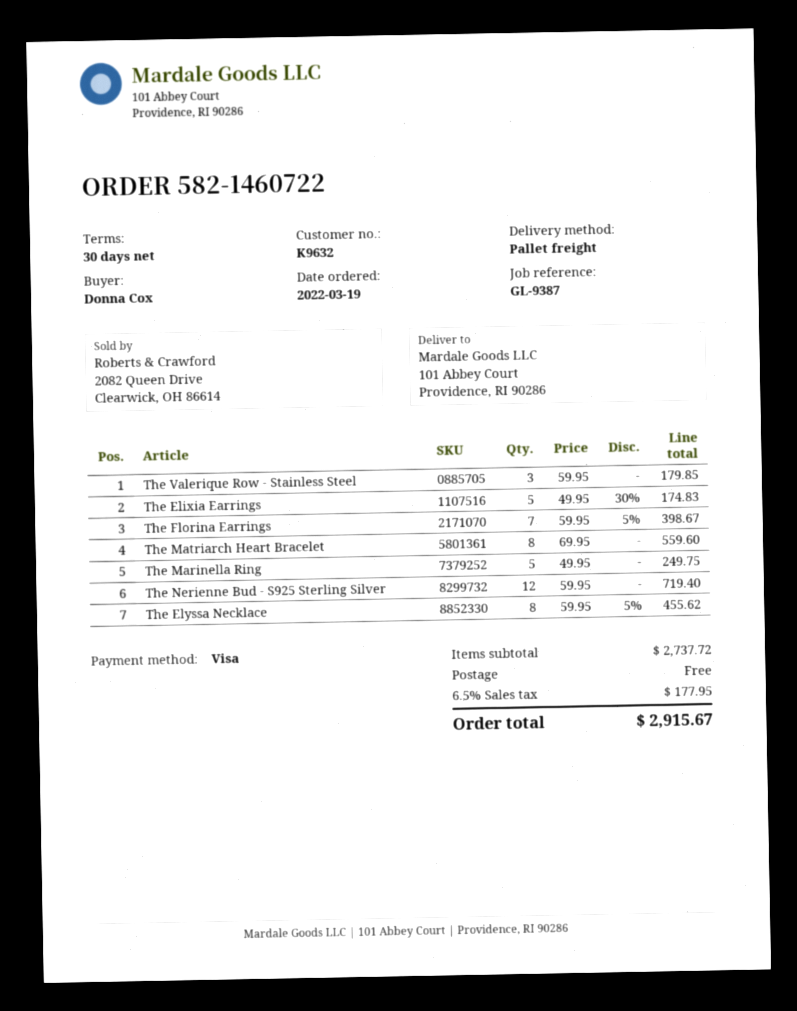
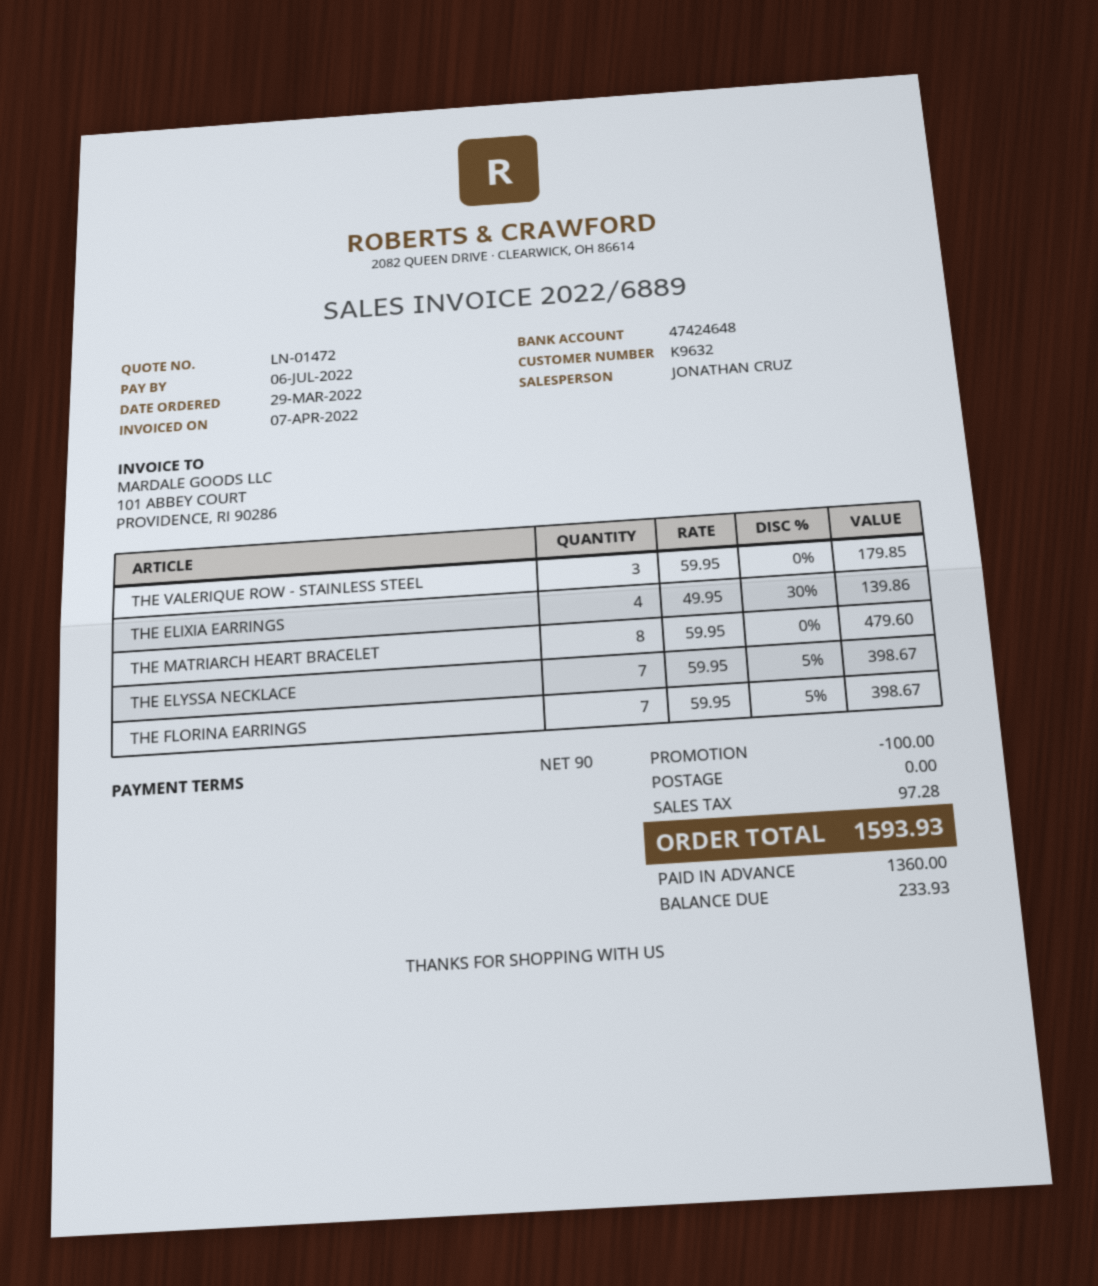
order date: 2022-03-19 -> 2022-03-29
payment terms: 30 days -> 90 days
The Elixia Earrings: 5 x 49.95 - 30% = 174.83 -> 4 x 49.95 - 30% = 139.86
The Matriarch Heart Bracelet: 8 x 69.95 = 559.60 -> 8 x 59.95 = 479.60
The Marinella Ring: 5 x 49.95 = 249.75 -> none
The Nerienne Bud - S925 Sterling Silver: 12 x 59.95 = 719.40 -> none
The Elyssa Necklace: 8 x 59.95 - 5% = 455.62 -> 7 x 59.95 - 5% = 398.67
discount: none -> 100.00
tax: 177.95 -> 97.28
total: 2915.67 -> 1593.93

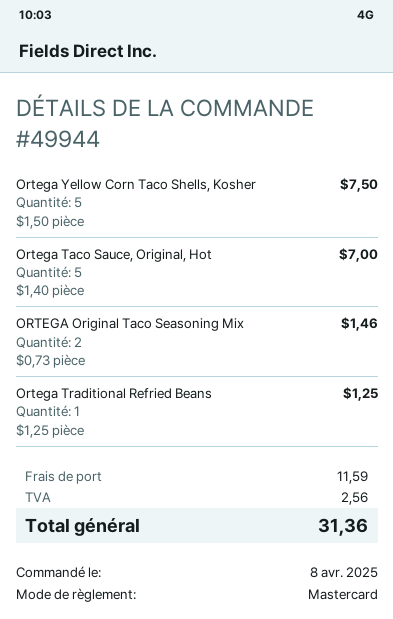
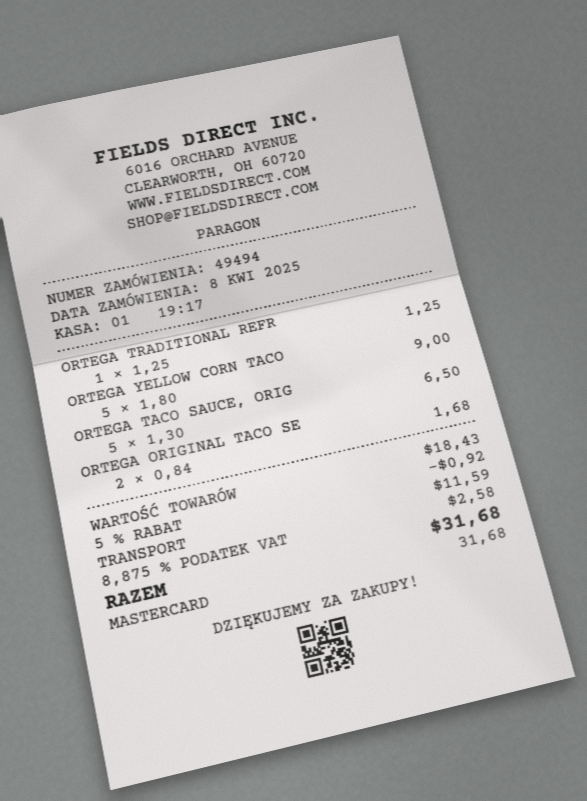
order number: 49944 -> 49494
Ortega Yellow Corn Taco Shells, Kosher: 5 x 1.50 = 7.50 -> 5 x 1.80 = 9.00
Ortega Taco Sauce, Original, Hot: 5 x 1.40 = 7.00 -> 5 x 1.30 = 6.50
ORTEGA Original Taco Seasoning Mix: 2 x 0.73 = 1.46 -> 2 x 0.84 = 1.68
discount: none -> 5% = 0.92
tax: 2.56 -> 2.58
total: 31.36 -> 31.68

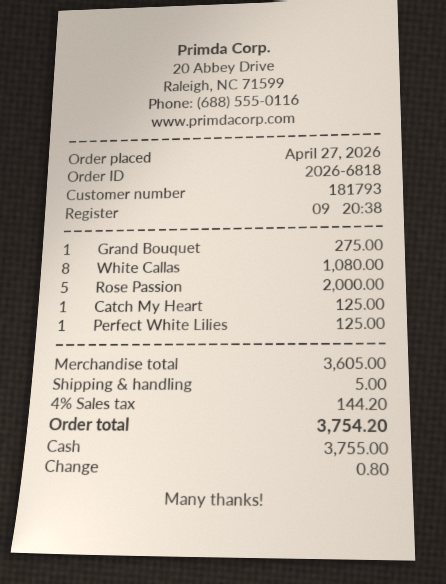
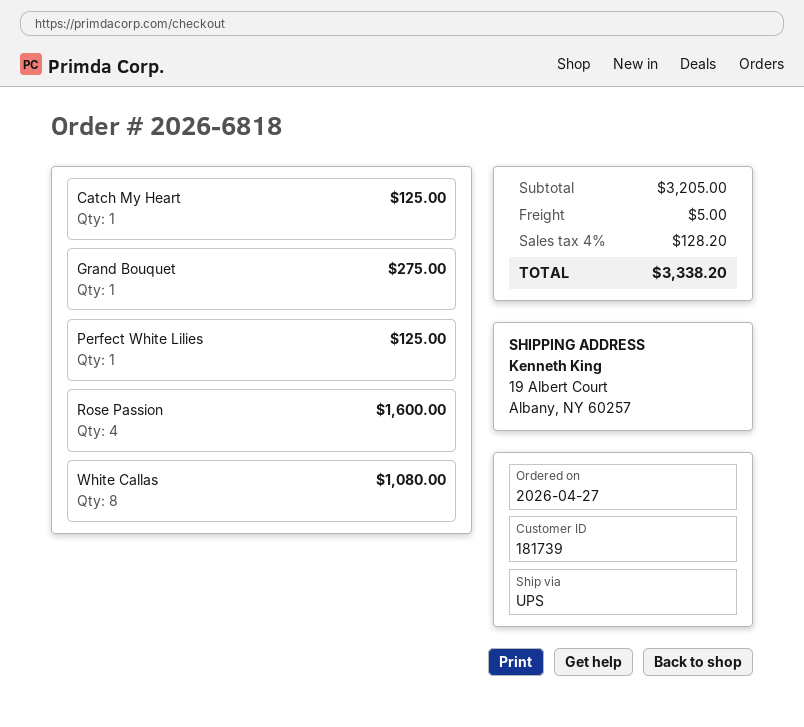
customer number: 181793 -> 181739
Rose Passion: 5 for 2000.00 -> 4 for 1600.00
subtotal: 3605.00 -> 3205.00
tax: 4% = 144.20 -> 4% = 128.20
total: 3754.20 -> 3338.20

───

» **Your objective**:
Print every line of the material exactly as written, but drop the pictures.

» **Solution**:
order date: 2022-03-19 -> 2022-03-29
payment terms: 30 days -> 90 days
The Elixia Earrings: 5 x 49.95 - 30% = 174.83 -> 4 x 49.95 - 30% = 139.86
The Matriarch Heart Bracelet: 8 x 69.95 = 559.60 -> 8 x 59.95 = 479.60
The Marinella Ring: 5 x 49.95 = 249.75 -> none
The Nerienne Bud - S925 Sterling Silver: 12 x 59.95 = 719.40 -> none
The Elyssa Necklace: 8 x 59.95 - 5% = 455.62 -> 7 x 59.95 - 5% = 398.67
discount: none -> 100.00
tax: 177.95 -> 97.28
total: 2915.67 -> 1593.93

order number: 49944 -> 49494
Ortega Yellow Corn Taco Shells, Kosher: 5 x 1.50 = 7.50 -> 5 x 1.80 = 9.00
Ortega Taco Sauce, Original, Hot: 5 x 1.40 = 7.00 -> 5 x 1.30 = 6.50
ORTEGA Original Taco Seasoning Mix: 2 x 0.73 = 1.46 -> 2 x 0.84 = 1.68
discount: none -> 5% = 0.92
tax: 2.56 -> 2.58
total: 31.36 -> 31.68

customer number: 181793 -> 181739
Rose Passion: 5 for 2000.00 -> 4 for 1600.00
subtotal: 3605.00 -> 3205.00
tax: 4% = 144.20 -> 4% = 128.20
total: 3754.20 -> 3338.20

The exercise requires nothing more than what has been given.